═════ RECORD SET

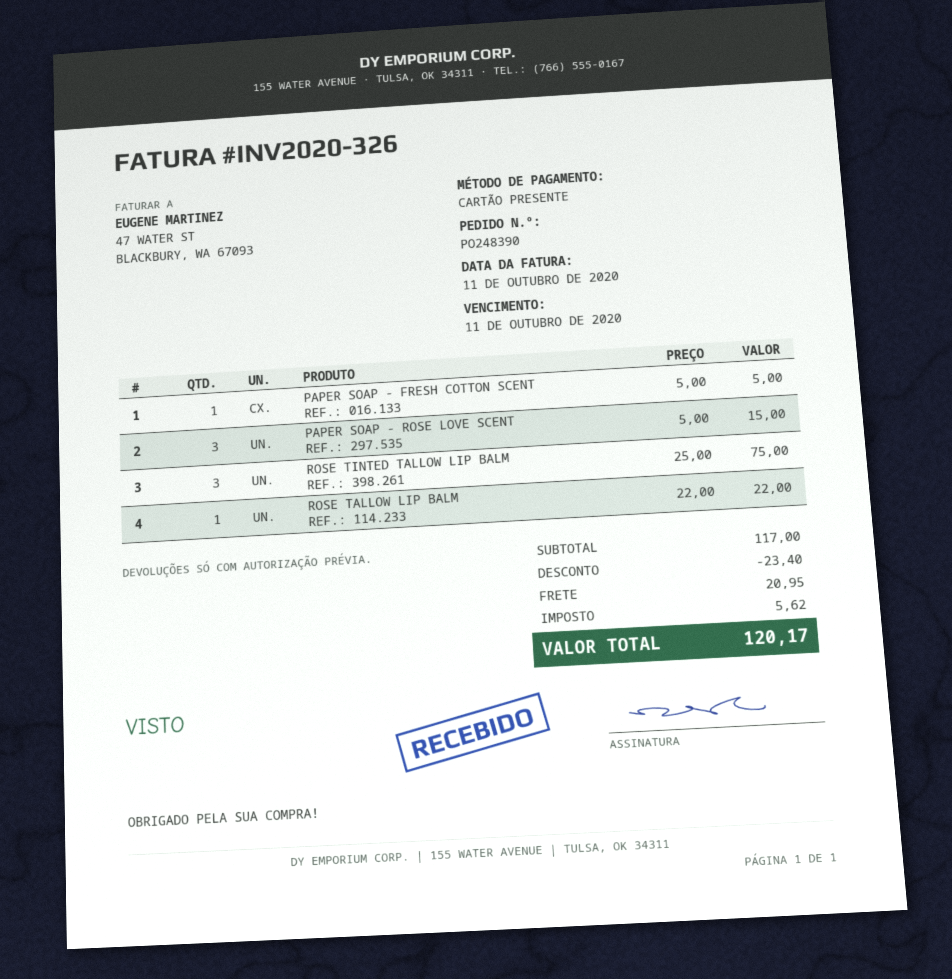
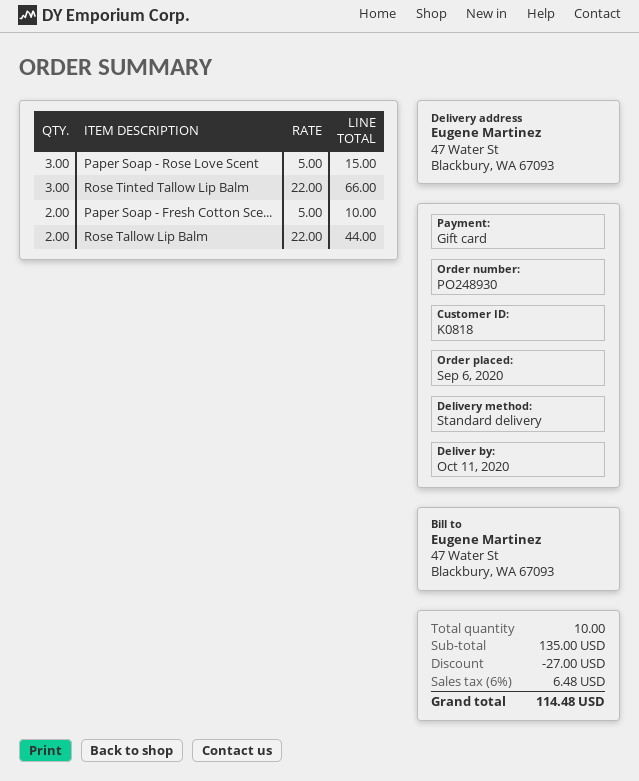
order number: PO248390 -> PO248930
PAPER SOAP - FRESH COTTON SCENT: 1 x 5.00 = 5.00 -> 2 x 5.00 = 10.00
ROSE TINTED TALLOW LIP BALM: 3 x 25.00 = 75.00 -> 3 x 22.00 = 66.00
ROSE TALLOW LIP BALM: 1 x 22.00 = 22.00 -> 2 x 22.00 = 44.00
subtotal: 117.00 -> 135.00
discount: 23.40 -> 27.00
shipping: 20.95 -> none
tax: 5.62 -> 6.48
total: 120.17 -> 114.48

══════════
═════ RECORD SET

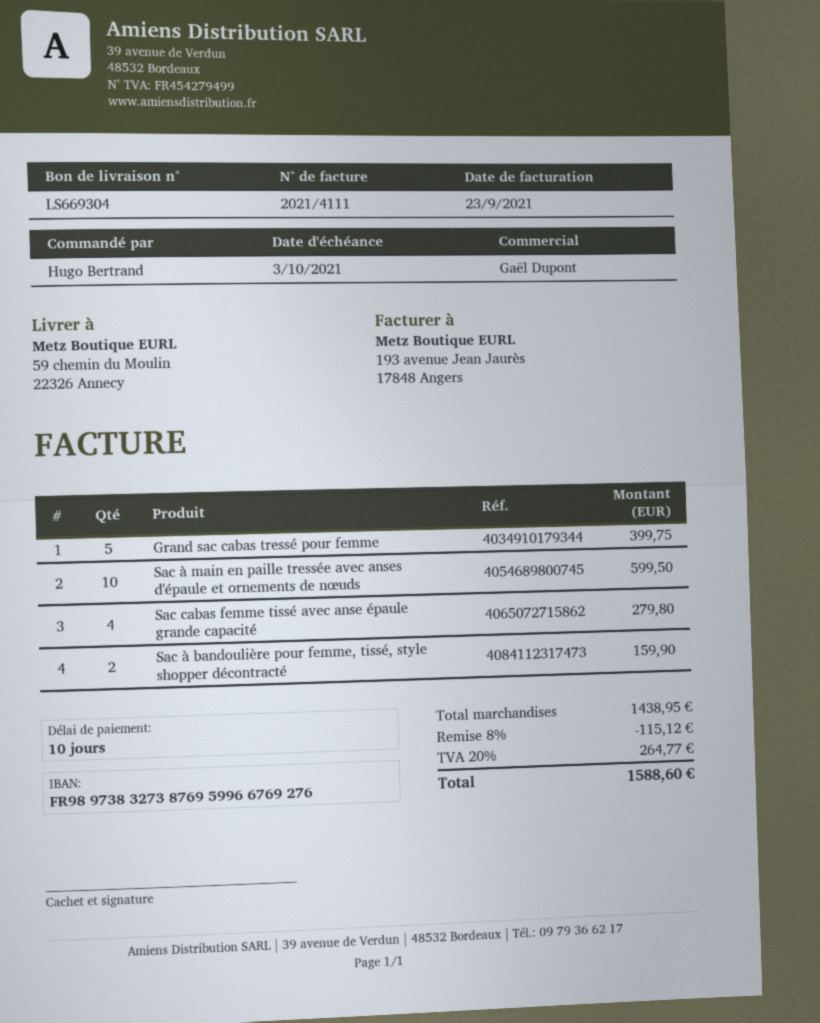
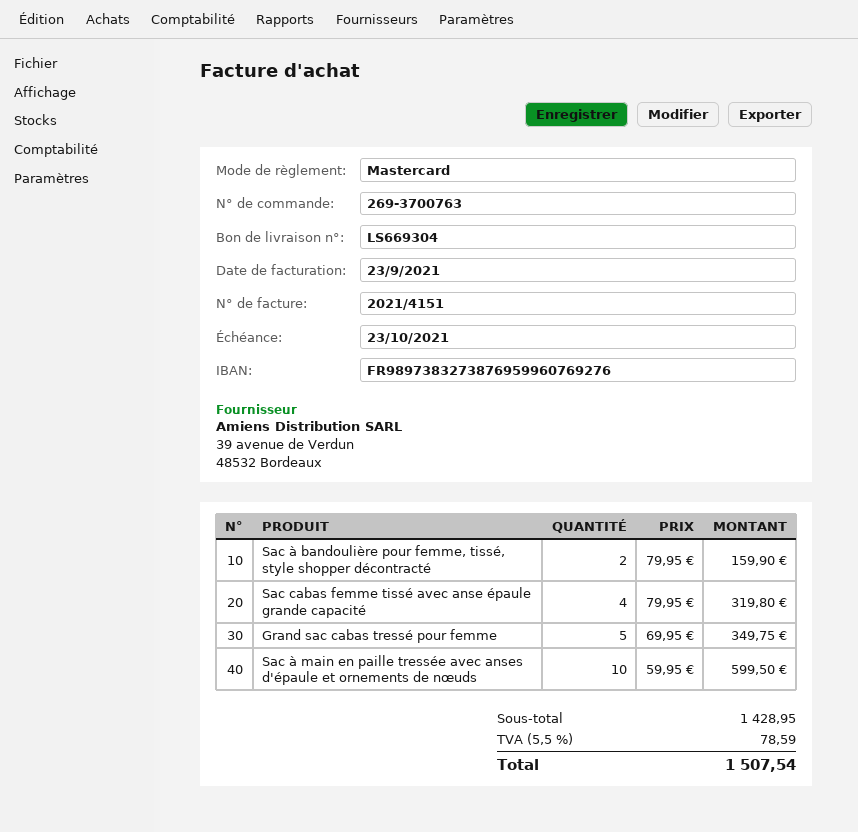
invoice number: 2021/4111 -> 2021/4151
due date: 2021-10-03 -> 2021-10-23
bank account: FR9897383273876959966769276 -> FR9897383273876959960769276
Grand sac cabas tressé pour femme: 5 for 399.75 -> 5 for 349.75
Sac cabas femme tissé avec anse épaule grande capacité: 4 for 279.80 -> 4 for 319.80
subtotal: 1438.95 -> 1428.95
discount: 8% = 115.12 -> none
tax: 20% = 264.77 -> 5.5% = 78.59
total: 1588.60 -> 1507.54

══════════

REQUIRED WORK: Lines above that include the string "cabas" need to be copied.

TASK ANSWER:
Grand sac cabas tressé pour femme: 5 for 399.75 -> 5 for 349.75
Sac cabas femme tissé avec anse épaule grande capacité: 4 for 279.80 -> 4 for 319.80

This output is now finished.